On Tue, Sep 2, 2014 at 10:13 AM, Vicente J. Botet Escriba <vicente.botet@wanadoo.fr> wrote:
Le 02/09/14 17:34, Roland Bock a écrit :
On 2014-09-02 14:08, Sebastian Redl wrote:
On 02 Sep 2014, at 8:58, Roland Bock <rbock@eudoxos.de> wrote:
On 2014-09-02 03:27, Lorenzo Caminiti wrote:
You could use inheritance. If the condition is true, you inherit from a struct that provides the data member, otherwise you inherit from a struct that does not. Ugly, I know, but it works if inheritance is an option for you.

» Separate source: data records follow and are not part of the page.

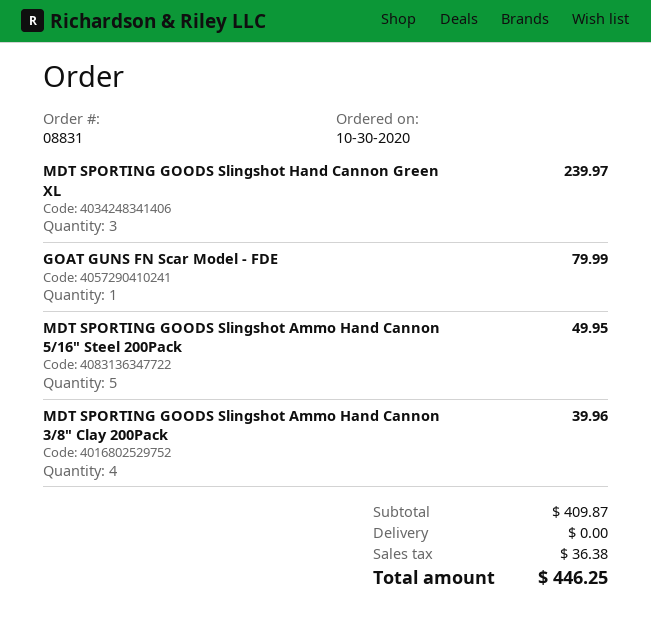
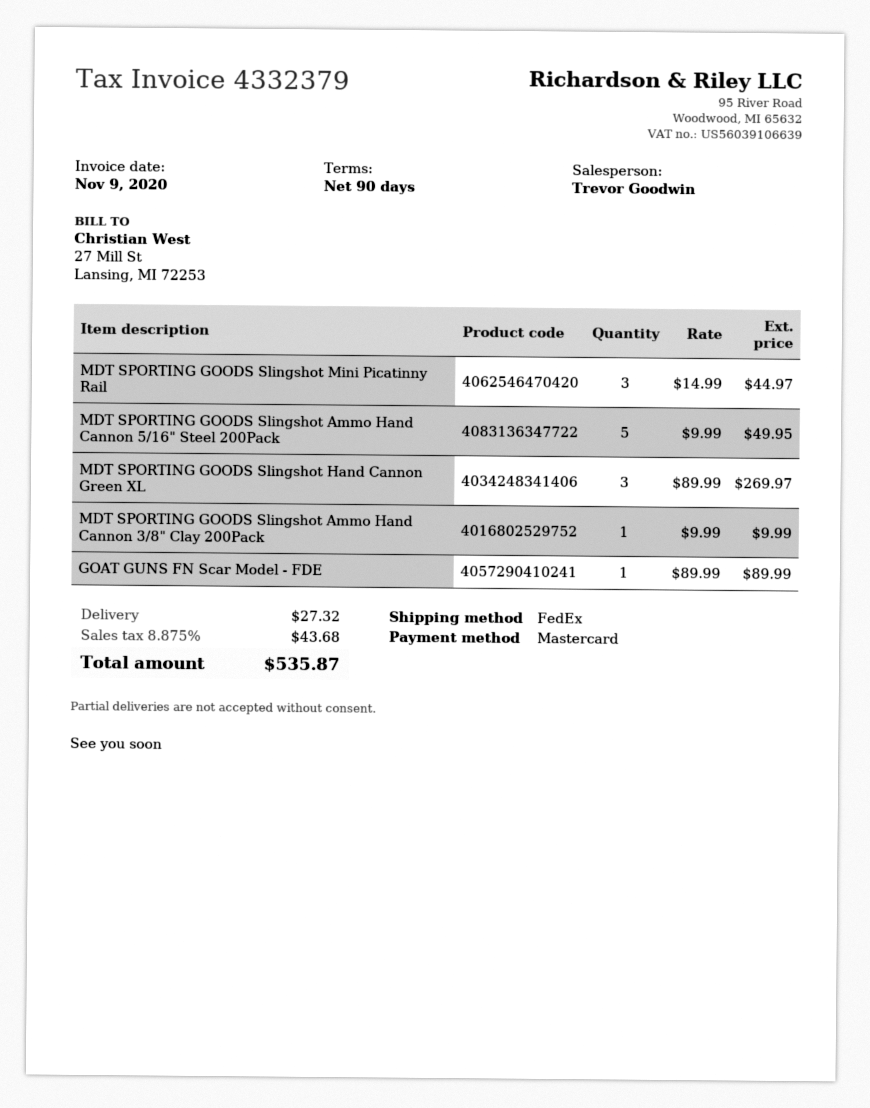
MDT SPORTING GOODS Slingshot Hand Cannon Green XL: 3 for 239.97 -> 3 for 269.97
GOAT GUNS FN Scar Model - FDE: 1 for 79.99 -> 1 for 89.99
MDT SPORTING GOODS Slingshot Ammo Hand Cannon 3/8" Clay 200Pack: 4 for 39.96 -> 1 for 9.99
MDT SPORTING GOODS Slingshot Mini Picatinny Rail: none -> 3 for 44.97
shipping: 0.00 -> 27.32
tax: 36.38 -> 43.68
total: 446.25 -> 535.87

That’s what I’m doing, but as you say, it is ugly:
template <typename Policy> using proxy_base_t = std::conditional_t< has(Policy::requirements, features::raw_access), proxy_raw_access<proxy_nodot<Policy>>, proxy_nodot<Policy>>;
template <typename Policy> class proxy : public proxy_detail::proxy_base_t<Policy> { … };
Sebastian
Yep, same here :-)
An here https://github.com/boostorg/thread/blob/develop/include/boost/thread/concurr....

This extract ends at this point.